Il gruppo si riunisce dopo la pausa natalizia accogliendo con entusiasmo nuovi lettori.
Il romanzo oggetto del dibattito di questa sera è “L’arminuta” di Donatella di Pietrantonio.
In generale è piaciuto a tutti anzi, c’è chi si è affezionato così tanto alla protagonista da immaginare un possibile seguito.
Ancora una volta il tema è quello della genitorialità dell’anima: una bambina neonata viene affidata dalla madre naturale ad una parente acquisita perché la cresca come se fosse figlia propria, ma divenuta adolescente viene restituita alla madre naturale senza apparente valido motivo.
Il segreto del suo ritorno nella famiglia d’origine viene svelato solo alla fine del libro e per tutta la vicenda la protagonista vive il dramma di un abbandono totale e immotivato da parte di chi l’ha cresciuta e che d’un tratto l’ha allontanata costringendola a rivoluzionare la propria vita. Nella nuova casa incontra povertà e degrado: il senso dell’abbandono è doppio, dunque, sia come negazione dell’amore di cui l’arminuta ha sempre goduto, sia come rinuncia ai privilegi tipici delle famiglie abbienti come la possibilità di ricevere un’istruzione, di fare sport, di andare in vacanza.
In compenso scopre l’affetto e la complicità di una sorellina minore, che si rivela essere il vero personaggio positivo e luminoso dell’intera storia: insieme le due sorelle stringono un rapporto solido che le salva entrambe ed è destinato a continuare per sempre.
La scrittrice usa alcuni accorgimenti stilistici e narrativi riguardo ai nomi dei personaggi per sottolineare il sentimento di estraneità provato dalla protagonista: il nome di battesimo dell’arminuta, ad esempio, resta ignoto al lettore e lei stessa non riesce a chiamare “mamma” colei che l’ha generata, almeno nella prima parte del romanzo.
Questo espediente si dimostra efficace ad aumentare l’empatia con la protagonista e a rendere realistica la sua personale crisi di identità.
Il gruppo si trova a riflettere su tanti temi legati alle fragilità della famiglia, dove sembra chiaro che i bambini si legano alla madre di relazione piuttosto che alla madre di sangue: perciò l’arminuta soffre per la lontananza da colei che l’ha cresciuta e vive la scoperta della verità come il peggiore dei tradimenti.
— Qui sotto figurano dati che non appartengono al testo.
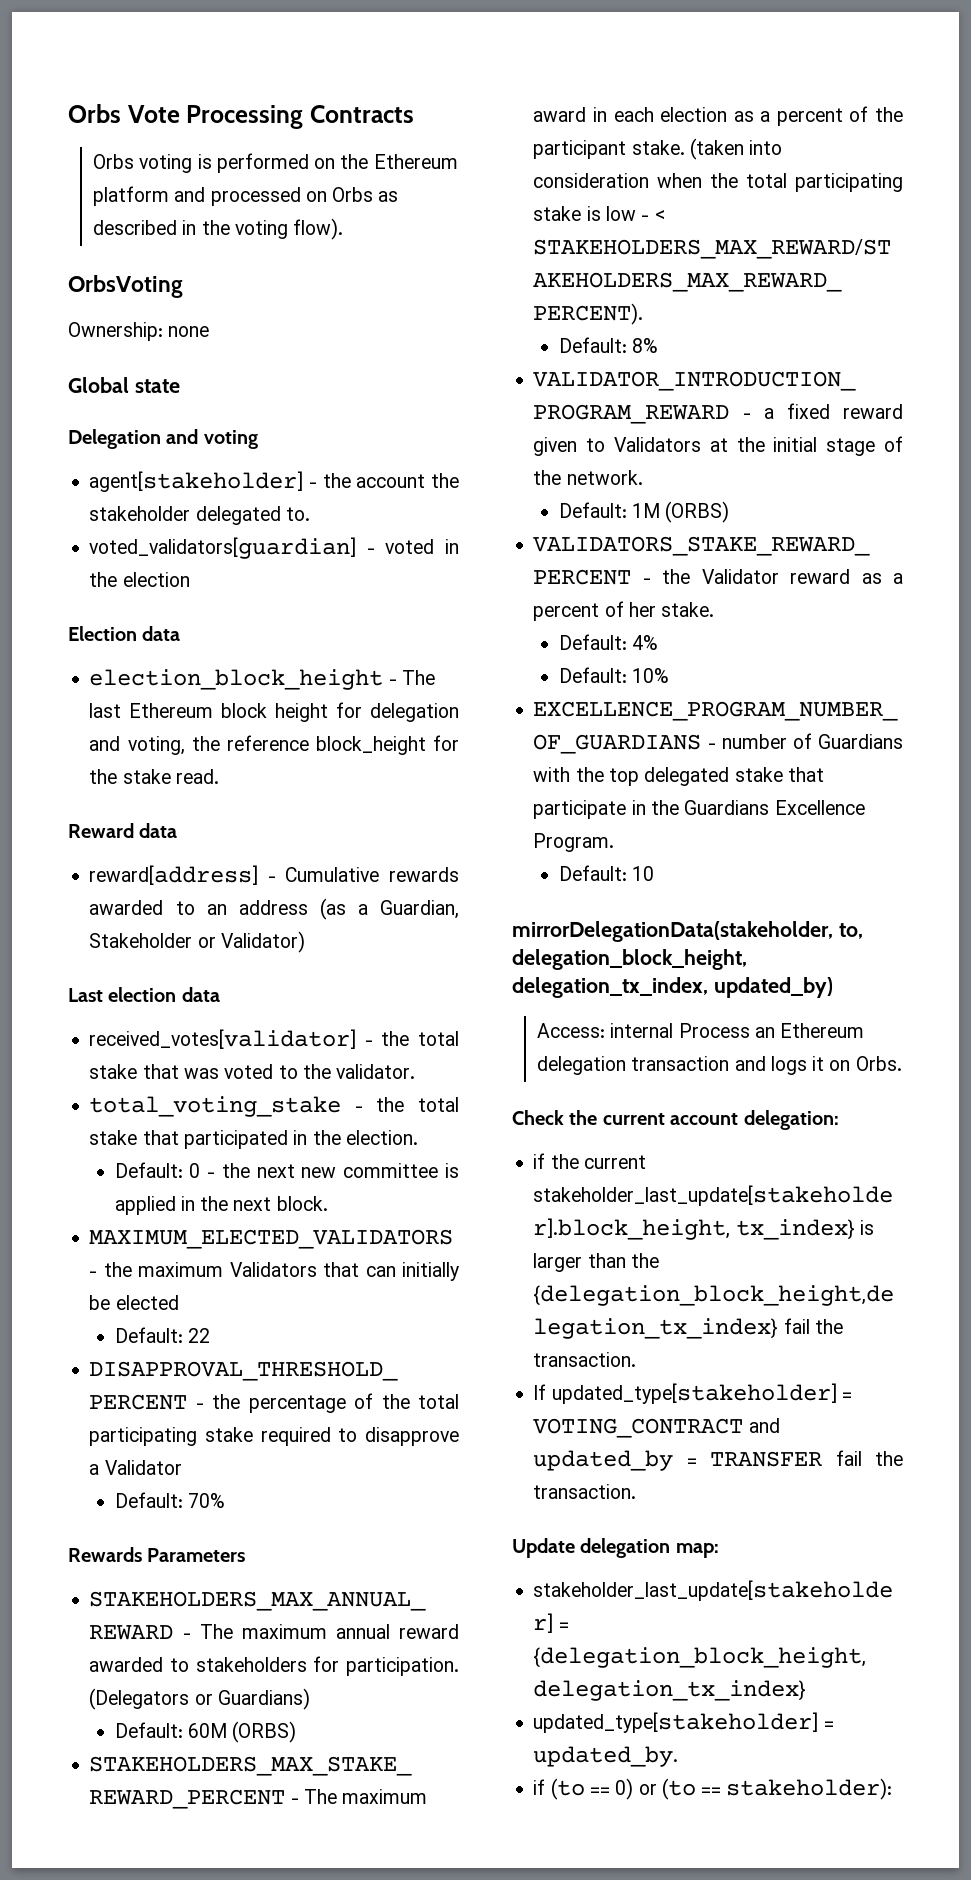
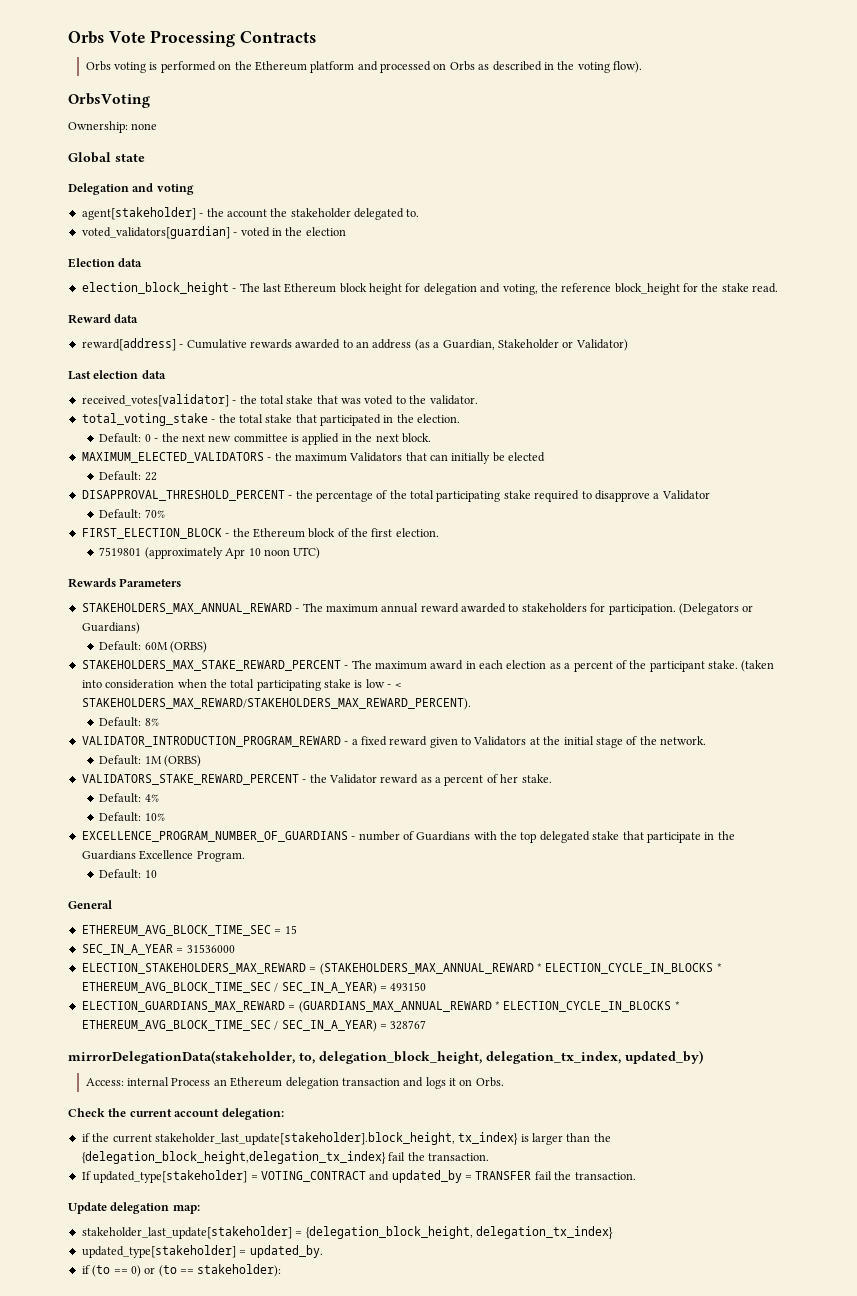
(225, 1500) none -> [81,528,439,539] [99,547,321,559] // FIRST_ELECTION_BLOCK - the Ethereum block of the first election. // 7519801 (approximately Apr 10 noon UTC)
(654, 873) none -> [68,900,112,909] [81,925,297,936] [81,944,235,955] [81,963,722,975] [81,982,427,994] [81,1001,680,1013] [81,1020,427,1032] // General // ETHEREUM_AVG_BLOCK_TIME_SEC = 15 // SEC_IN_A_YEAR = 31536000 // ELECTION_STAKEHOLDERS_MAX_REWARD = (STAKEHOLDERS_MAX_ANNUAL_REWARD * ELECTION_CYCLE_IN_BLOCKS * ETHEREUM_AVG_BLOCK_TIME_SEC / SEC_IN_A_YEAR) = 493150 // ELECTION_GUARDIANS_MAX_REWARD = (GUARDIANS_MAX_ANNUAL_REWARD * ELECTION_CYCLE_IN_BLOCKS * ETHEREUM_AVG_BLOCK_TIME_SEC / SEC_IN_A_YEAR) = 328767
Sembra anche che vadano concesse alcune attenuanti nel considerare il comportamento degli adulti (sia i genitori naturali che i genitori adottivi) se si tiene conto dell’epoca e del contesto sociale in cui si svolgono i fatti, ossia la società contadina del meridione depresso e retrogrado degli anni settanta: la domanda che ci poniamo è se la storia sarebbe stata diversa qualora si fosse svolta in questi nostri anni, in cui è caduto il forte stigma sociale che un tempo colpiva i divorziati. Molti concordano, a tal proposito, nel dire che l’esperienza del divorzio resta comunque ancora oggi lacerante, soprattutto per i bambini, di qualunque età siano.
Quel che è evidente a tutti è il fatto che l’arminuta è rimasta vittima dell’incomprensibile leggerezza e dell’egoismo di adulti incapaci di vero amore.
Al termine dell’incontro fissiamo il prossimo appuntamento per il 15 febbraio 2020 e sorteggiamo il nuovo titolo: “Friday Black”, di Nana Kwame Adjei-Brenyah, edizione BigSur.